- **What the task requires**
Copy, from the data below, every line that has "sélection" in it.

── Information given

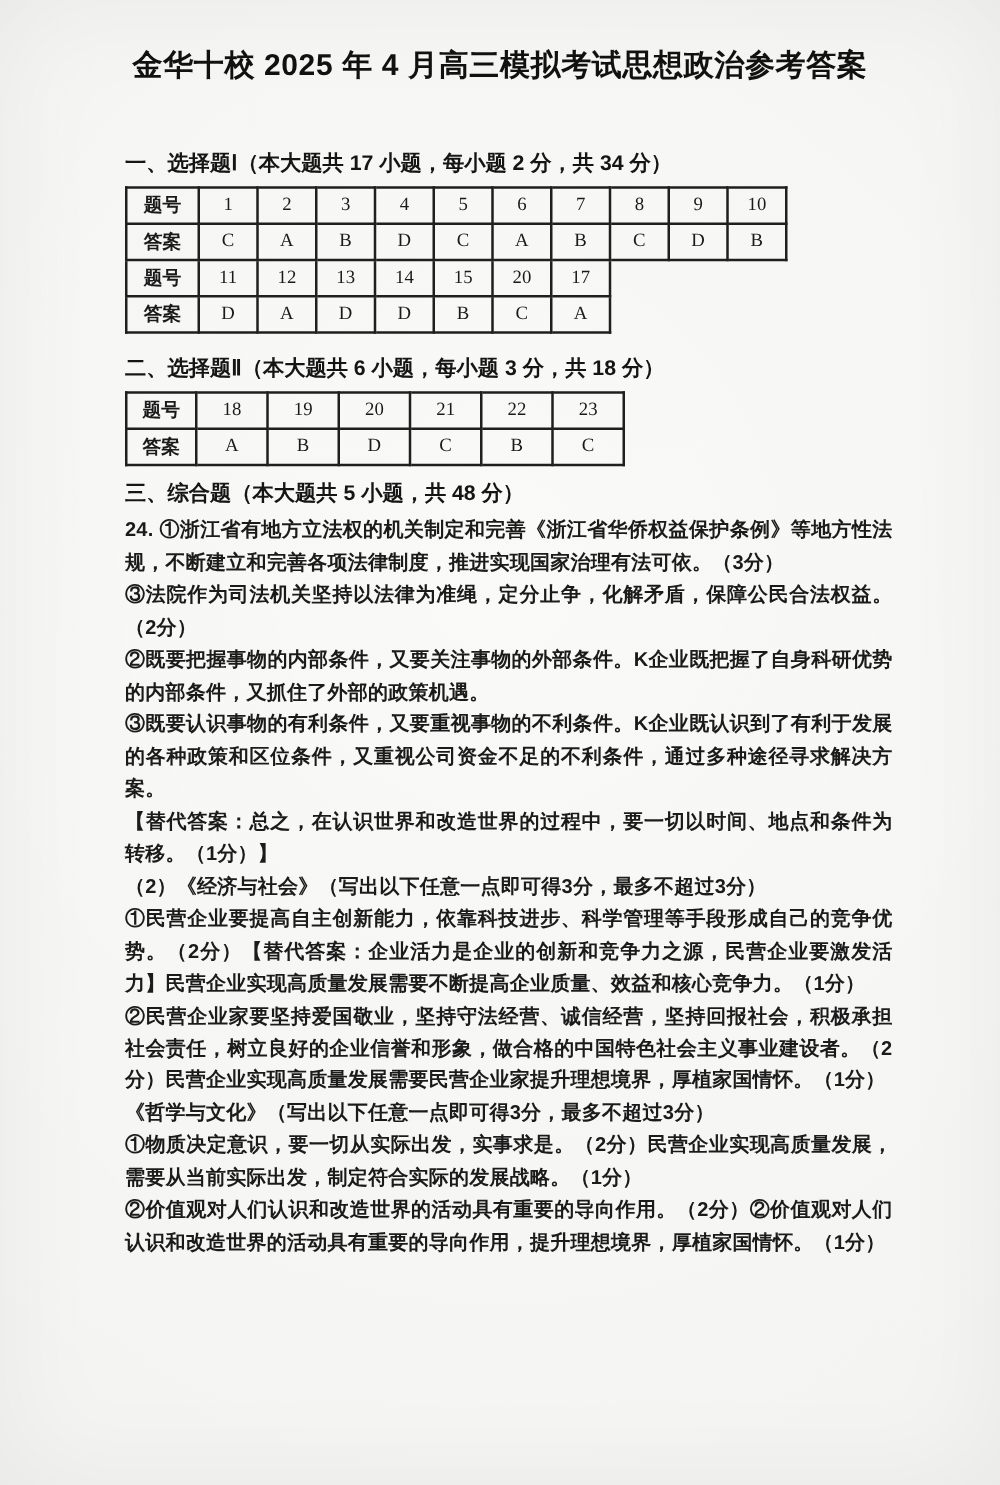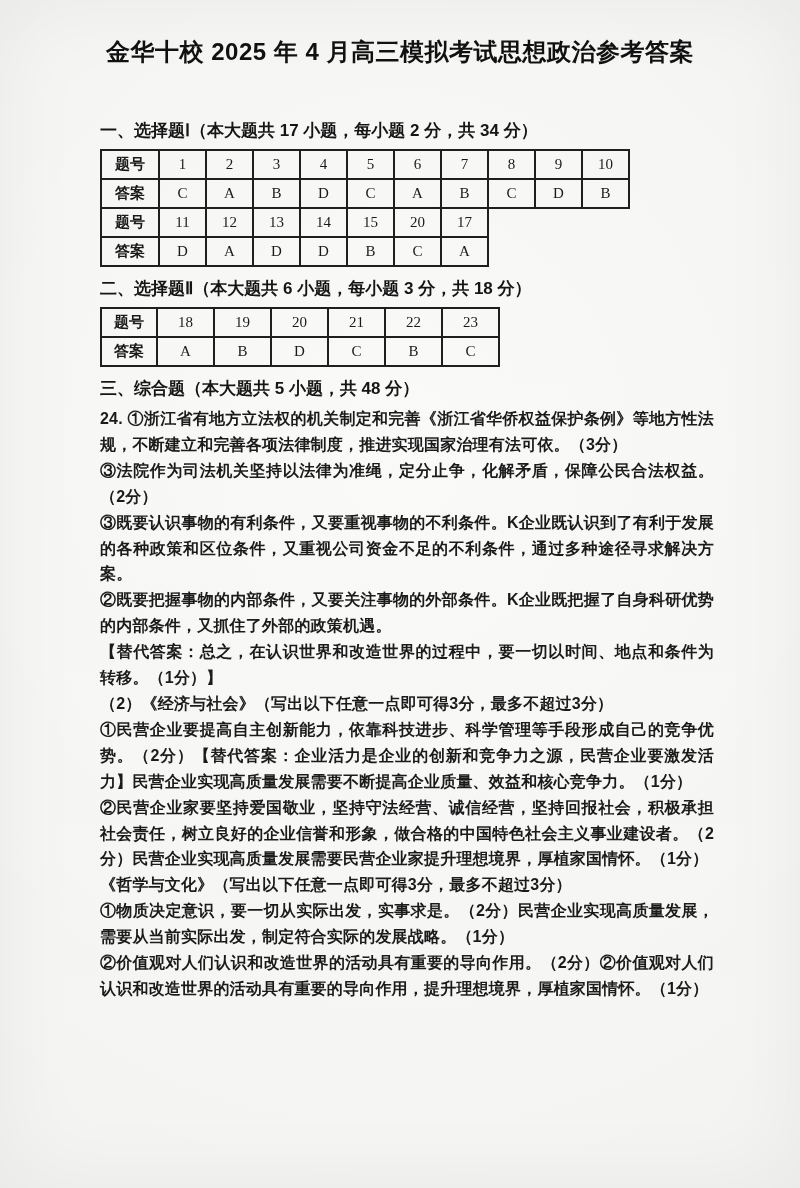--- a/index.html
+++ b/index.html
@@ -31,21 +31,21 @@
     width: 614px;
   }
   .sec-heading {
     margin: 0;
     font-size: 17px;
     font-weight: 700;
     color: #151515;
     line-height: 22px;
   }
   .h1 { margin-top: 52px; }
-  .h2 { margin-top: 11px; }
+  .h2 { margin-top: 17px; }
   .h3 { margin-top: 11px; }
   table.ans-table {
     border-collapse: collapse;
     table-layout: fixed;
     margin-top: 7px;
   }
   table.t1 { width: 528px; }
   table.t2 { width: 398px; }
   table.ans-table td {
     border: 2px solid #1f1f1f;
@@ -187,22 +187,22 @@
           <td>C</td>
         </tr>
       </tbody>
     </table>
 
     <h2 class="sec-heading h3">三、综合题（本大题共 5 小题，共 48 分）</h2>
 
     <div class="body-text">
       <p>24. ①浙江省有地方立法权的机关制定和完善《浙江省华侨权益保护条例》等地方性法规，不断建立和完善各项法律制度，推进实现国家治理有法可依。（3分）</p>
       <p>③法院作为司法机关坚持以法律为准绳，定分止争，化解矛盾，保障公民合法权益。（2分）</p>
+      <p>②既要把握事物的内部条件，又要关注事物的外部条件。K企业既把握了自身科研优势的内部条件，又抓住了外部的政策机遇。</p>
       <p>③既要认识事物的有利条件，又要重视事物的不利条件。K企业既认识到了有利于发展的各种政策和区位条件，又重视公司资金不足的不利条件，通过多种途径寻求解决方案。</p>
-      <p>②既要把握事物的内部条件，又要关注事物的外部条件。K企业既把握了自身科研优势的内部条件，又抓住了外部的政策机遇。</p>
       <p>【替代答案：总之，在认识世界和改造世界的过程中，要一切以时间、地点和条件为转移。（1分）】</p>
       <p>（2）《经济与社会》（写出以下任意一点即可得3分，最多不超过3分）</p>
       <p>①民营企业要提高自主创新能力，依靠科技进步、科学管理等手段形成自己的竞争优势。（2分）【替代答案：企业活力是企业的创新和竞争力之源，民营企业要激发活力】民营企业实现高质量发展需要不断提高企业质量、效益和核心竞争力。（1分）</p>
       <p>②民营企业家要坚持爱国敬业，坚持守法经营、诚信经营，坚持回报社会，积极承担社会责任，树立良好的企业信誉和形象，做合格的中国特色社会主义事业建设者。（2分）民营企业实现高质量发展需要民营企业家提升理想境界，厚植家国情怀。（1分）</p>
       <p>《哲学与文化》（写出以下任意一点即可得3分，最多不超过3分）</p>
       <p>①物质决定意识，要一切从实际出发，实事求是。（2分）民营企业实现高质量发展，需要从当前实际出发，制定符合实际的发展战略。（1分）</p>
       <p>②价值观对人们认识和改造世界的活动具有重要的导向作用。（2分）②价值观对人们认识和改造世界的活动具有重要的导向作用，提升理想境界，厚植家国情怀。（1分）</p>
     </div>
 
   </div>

────
── Information given

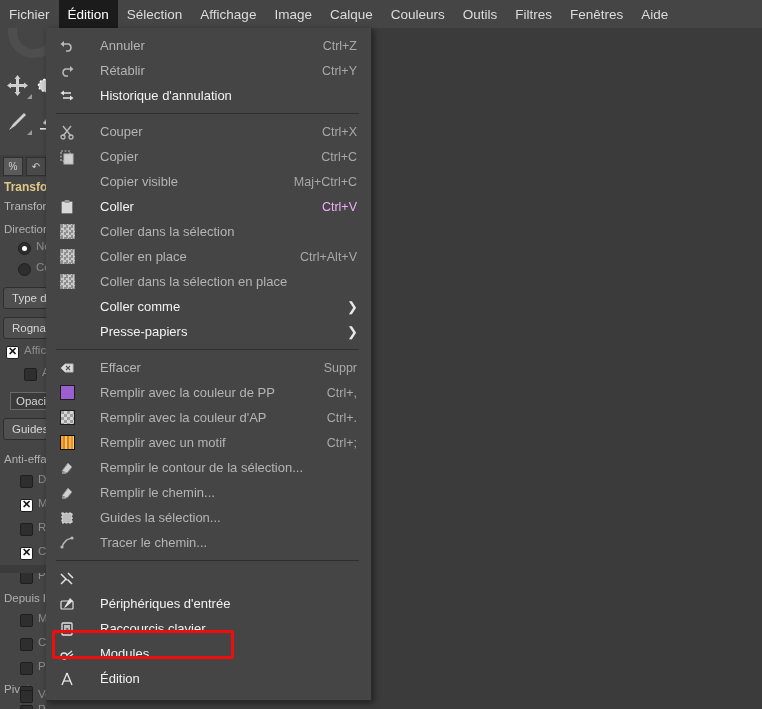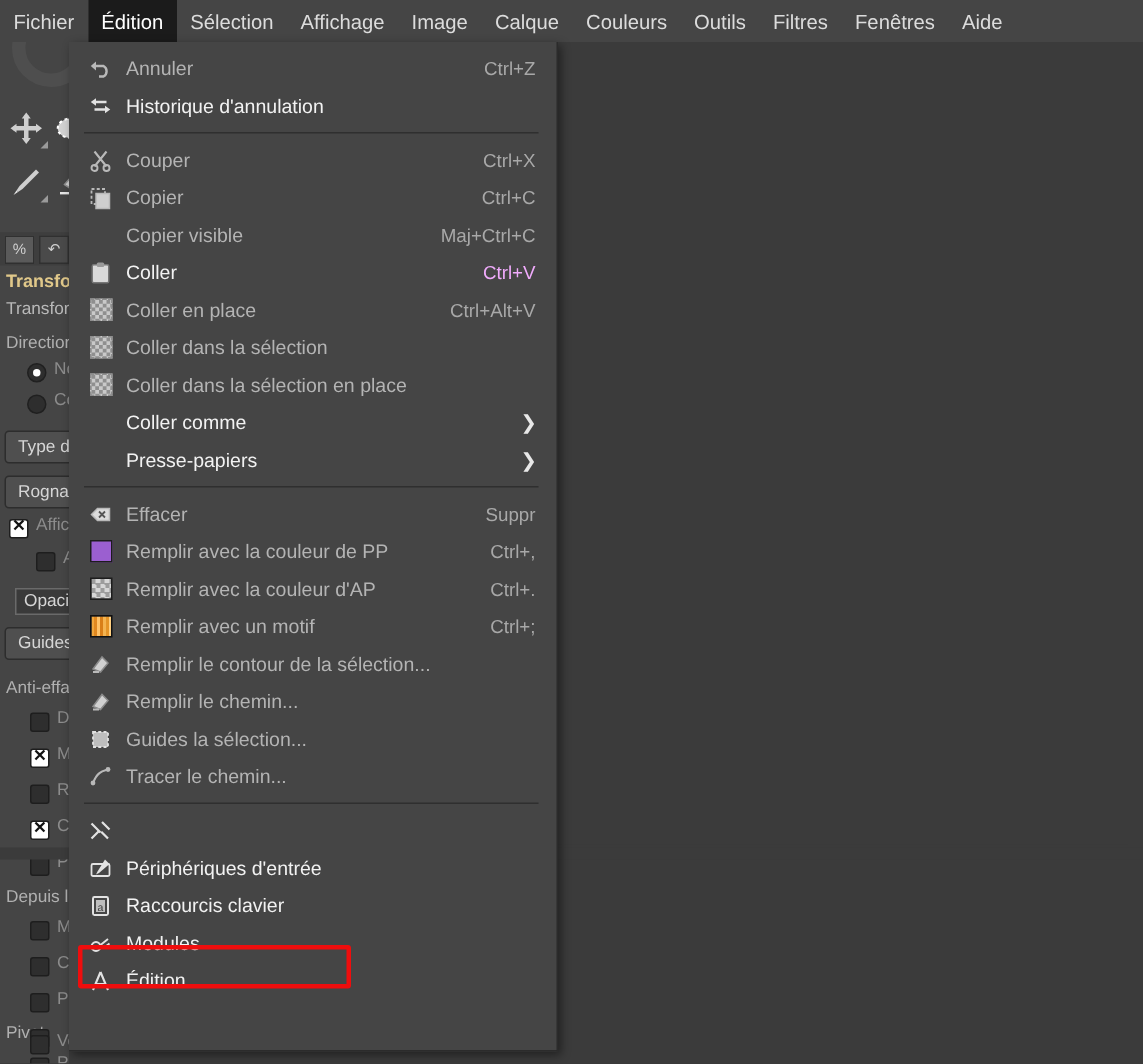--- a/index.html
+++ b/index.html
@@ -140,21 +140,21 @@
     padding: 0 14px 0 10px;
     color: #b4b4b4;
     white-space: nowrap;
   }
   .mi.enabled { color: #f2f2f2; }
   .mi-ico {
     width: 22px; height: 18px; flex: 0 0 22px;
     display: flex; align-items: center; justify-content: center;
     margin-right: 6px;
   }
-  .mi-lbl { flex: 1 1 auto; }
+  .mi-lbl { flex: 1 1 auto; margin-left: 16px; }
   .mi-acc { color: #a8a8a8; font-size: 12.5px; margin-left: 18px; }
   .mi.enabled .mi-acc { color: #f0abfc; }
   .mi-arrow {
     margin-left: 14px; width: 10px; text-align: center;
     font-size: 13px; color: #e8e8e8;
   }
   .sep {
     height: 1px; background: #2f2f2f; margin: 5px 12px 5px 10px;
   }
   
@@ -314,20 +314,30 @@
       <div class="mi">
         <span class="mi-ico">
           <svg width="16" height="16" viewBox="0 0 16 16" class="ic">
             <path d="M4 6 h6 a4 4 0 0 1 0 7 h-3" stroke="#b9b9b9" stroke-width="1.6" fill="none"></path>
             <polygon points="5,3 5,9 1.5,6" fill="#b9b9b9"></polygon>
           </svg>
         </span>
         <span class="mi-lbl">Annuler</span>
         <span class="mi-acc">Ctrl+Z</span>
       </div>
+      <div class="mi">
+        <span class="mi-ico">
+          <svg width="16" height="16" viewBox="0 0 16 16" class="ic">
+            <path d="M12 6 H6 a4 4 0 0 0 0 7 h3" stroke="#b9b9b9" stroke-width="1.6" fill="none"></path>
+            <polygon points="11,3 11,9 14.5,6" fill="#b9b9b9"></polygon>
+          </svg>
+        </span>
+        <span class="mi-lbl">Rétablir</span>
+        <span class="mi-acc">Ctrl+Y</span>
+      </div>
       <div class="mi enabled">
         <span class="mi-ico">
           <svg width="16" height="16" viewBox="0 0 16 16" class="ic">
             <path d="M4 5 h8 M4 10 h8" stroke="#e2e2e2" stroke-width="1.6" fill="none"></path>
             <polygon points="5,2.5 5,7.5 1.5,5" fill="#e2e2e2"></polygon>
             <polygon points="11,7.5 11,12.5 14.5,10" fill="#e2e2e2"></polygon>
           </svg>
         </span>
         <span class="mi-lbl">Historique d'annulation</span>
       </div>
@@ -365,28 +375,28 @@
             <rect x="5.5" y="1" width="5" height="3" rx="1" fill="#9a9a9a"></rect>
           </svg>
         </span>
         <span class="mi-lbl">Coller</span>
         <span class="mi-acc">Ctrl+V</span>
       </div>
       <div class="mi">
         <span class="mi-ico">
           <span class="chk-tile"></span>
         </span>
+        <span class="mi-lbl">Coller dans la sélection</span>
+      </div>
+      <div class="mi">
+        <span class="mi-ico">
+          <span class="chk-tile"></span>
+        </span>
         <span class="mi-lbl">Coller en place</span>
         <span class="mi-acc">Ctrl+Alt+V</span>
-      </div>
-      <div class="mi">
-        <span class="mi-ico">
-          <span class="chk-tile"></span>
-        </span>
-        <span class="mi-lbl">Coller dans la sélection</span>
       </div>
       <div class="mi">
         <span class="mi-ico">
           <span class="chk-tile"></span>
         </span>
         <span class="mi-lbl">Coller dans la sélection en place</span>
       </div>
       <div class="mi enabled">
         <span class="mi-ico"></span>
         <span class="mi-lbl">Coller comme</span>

────
── Information given

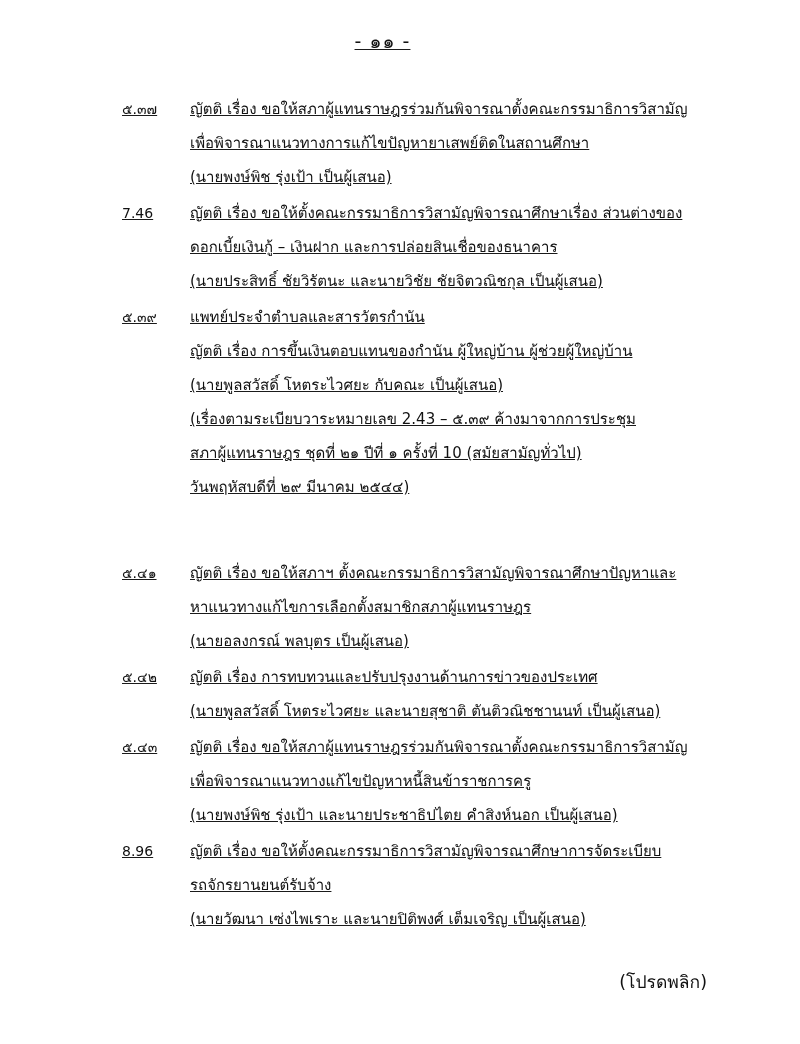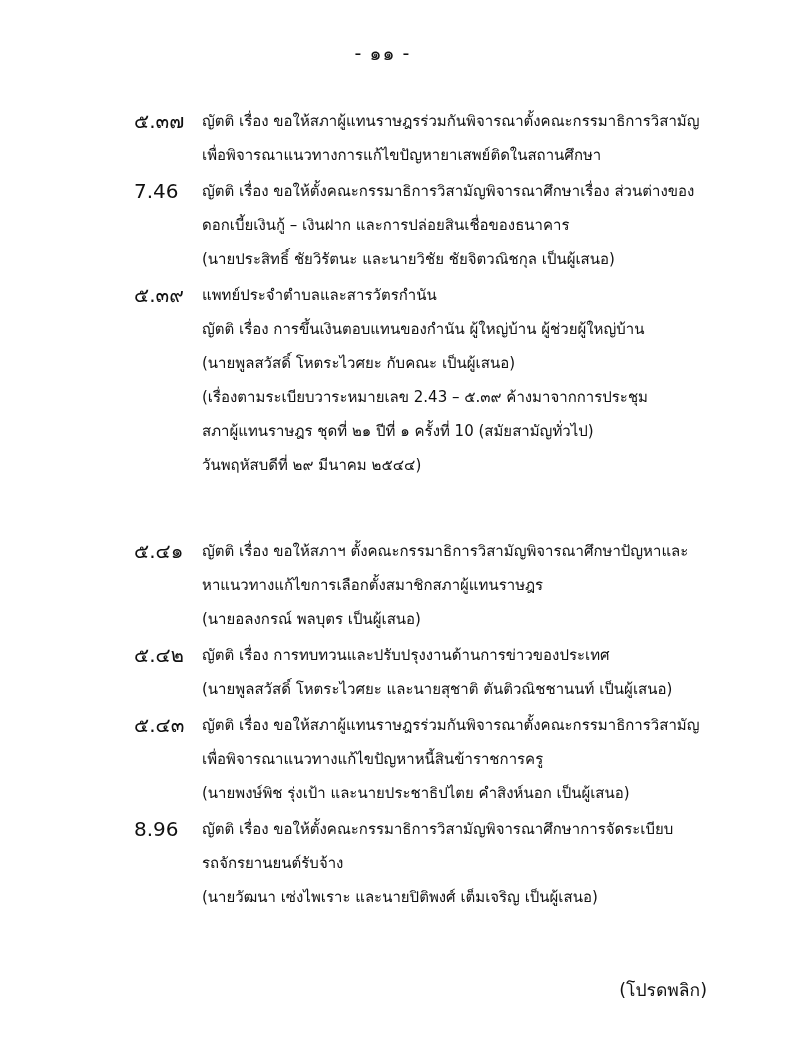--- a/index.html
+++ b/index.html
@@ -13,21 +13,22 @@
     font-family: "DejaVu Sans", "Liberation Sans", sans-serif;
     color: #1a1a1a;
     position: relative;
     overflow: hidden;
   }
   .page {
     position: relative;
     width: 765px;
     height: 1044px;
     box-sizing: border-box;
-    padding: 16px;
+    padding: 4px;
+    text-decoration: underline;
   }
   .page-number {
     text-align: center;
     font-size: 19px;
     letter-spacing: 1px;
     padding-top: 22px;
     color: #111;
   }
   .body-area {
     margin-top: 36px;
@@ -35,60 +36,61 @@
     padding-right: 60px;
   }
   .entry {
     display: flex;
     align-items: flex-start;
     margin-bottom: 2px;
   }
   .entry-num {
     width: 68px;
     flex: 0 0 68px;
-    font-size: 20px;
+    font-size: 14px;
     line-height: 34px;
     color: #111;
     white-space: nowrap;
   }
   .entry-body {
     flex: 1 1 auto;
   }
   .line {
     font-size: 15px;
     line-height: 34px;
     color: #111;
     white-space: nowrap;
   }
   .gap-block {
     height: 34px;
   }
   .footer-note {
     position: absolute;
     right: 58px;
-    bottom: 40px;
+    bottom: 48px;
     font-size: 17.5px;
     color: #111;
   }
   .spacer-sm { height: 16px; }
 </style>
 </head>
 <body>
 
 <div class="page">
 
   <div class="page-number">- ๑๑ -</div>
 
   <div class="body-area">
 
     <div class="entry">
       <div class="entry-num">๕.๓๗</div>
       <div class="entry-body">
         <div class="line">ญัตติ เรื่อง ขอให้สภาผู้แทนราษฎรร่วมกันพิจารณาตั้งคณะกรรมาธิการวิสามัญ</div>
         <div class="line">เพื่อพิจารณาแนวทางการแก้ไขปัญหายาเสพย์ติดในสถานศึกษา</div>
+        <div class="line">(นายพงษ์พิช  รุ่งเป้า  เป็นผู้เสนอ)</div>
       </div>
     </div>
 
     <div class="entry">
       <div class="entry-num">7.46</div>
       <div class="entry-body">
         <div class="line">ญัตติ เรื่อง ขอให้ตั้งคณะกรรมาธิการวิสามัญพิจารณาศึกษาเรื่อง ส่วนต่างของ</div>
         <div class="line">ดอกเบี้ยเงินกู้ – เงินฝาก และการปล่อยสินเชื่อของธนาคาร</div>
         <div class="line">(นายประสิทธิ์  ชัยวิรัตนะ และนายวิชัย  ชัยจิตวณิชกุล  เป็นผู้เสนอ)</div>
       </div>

────

- **Response to the exercise**
+        <span class="mi-lbl">Coller dans la sélection</span>
-        <span class="mi-lbl">Coller dans la sélection</span>
         <span class="mi-lbl">Coller dans la sélection en place</span>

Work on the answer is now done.